6. The industrial control system intelligent computer physical intrusion detection defense system of claim 2, wherein: the intermediate defense subsystem comprises:
gateway secondary detection unit: the device is connected with the firewall and is used for receiving the physical information filtered by the firewall and detecting the physical information filtered by the firewall;
an information filter: filtering data information with potential safety hazards and outputting the data information to a defense terminal subsystem;
gateway secondary detection unit controller: and the physical information re-detection unit is used for controlling the gateway secondary detection unit.

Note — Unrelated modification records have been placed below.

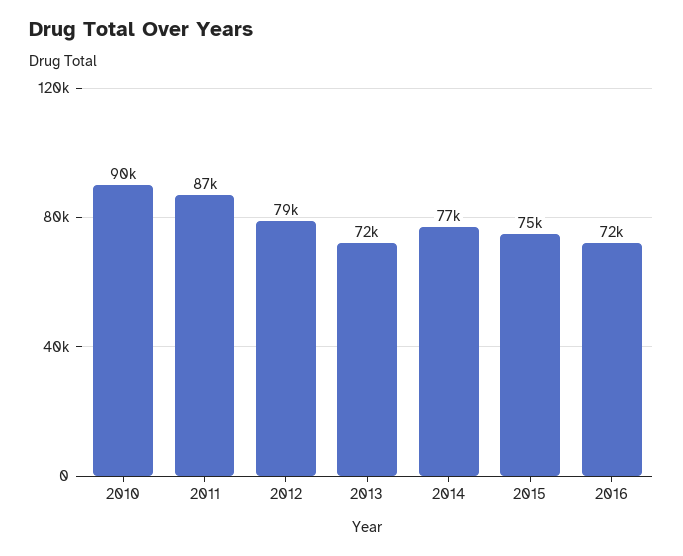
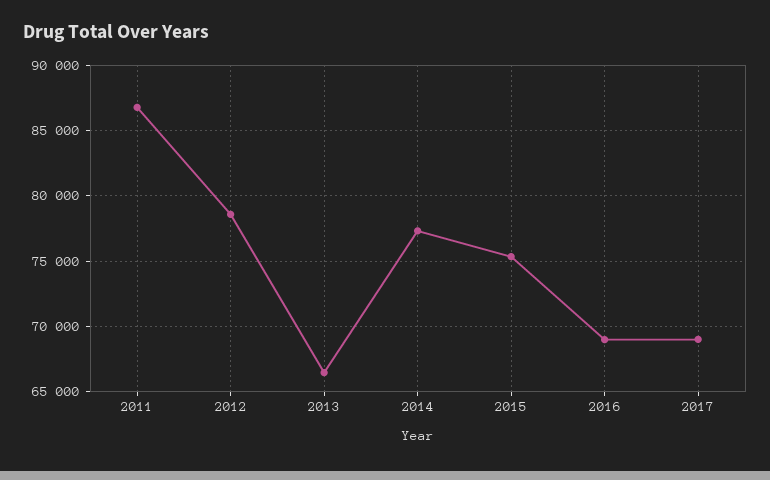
2010: 90000 -> none
2013: 72000 -> 66500
2016: 72000 -> 69000
2017: none -> 69000

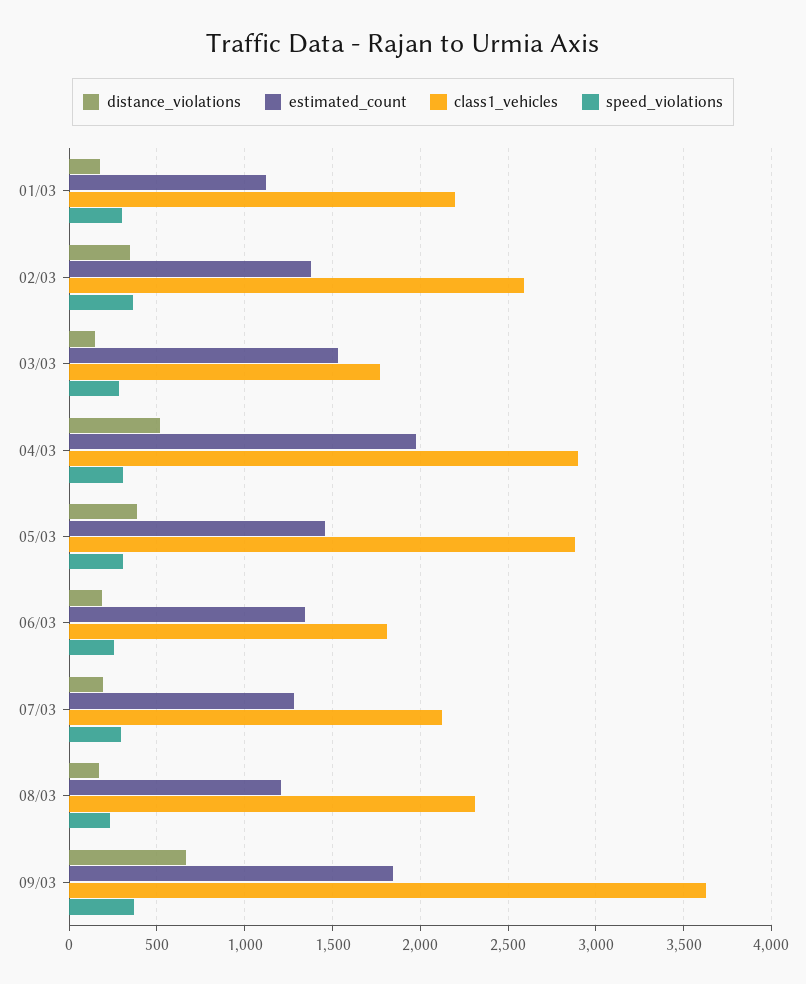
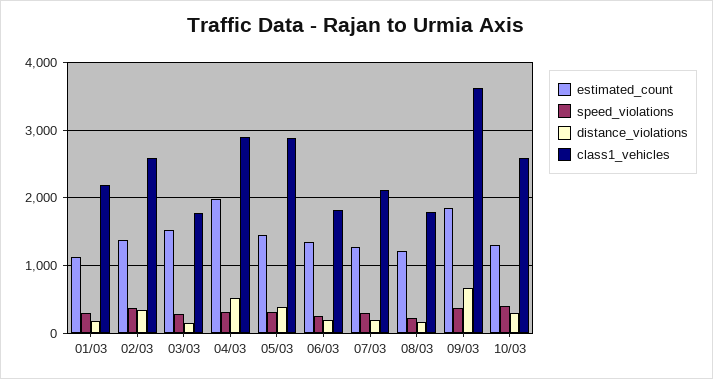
class1_vehicles, 08/03: 2300 -> 1800
estimated_count, 10/03: none -> 1300
speed_violations, 10/03: none -> 400
distance_violations, 10/03: none -> 300
class1_vehicles, 10/03: none -> 2600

7. The industrial control system intelligent computer physical intrusion detection defense system of claim 2, wherein: the defending terminal subsystem includes:
and (3) a recoverer: the system is used for filtering the physical information filtered by the medium-level defense subsystem;
an information processor: and recycling and destroying the remaining physical information which cannot be filtered.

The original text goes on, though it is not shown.